Top of RECORD EXTRACTS
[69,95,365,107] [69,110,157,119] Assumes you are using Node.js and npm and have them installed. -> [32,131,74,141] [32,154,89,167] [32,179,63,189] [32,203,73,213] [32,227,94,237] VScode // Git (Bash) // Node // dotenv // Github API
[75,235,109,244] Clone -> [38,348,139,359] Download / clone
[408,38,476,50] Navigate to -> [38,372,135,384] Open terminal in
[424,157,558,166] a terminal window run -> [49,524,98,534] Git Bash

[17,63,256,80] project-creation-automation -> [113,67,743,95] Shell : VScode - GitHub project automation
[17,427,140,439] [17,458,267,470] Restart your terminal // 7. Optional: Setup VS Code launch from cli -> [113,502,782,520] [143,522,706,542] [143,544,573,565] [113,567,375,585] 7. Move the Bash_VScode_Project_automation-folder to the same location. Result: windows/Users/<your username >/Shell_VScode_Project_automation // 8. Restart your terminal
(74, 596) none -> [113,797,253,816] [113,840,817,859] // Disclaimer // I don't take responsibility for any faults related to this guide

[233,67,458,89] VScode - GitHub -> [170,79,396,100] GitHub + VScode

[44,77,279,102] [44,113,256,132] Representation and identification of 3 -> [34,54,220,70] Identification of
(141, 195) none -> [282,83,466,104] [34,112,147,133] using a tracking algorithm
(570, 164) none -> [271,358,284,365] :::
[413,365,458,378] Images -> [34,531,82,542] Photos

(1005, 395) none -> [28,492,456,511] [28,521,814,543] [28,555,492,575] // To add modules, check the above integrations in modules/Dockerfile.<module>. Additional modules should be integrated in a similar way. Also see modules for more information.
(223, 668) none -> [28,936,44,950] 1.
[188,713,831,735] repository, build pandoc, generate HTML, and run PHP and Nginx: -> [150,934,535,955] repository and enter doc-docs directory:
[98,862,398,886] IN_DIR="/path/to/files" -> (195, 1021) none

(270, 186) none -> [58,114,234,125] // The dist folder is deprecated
Bottom of RECORD EXTRACTS
> _PROBLEM STATEMENT_: Extract from the listing above the lines between the line containing "(74, 596) none" and the line containing "[413,365,458,378] Images ->", keeping both of those lines. Output nothing else.

> _ANSWER FOR THE TASK_:
(74, 596) none -> [113,797,253,816] [113,840,817,859] // Disclaimer // I don't take responsibility for any faults related to this guide

[233,67,458,89] VScode - GitHub -> [170,79,396,100] GitHub + VScode

[44,77,279,102] [44,113,256,132] Representation and identification of 3 -> [34,54,220,70] Identification of
(141, 195) none -> [282,83,466,104] [34,112,147,133] using a tracking algorithm
(570, 164) none -> [271,358,284,365] :::
[413,365,458,378] Images -> [34,531,82,542] Photos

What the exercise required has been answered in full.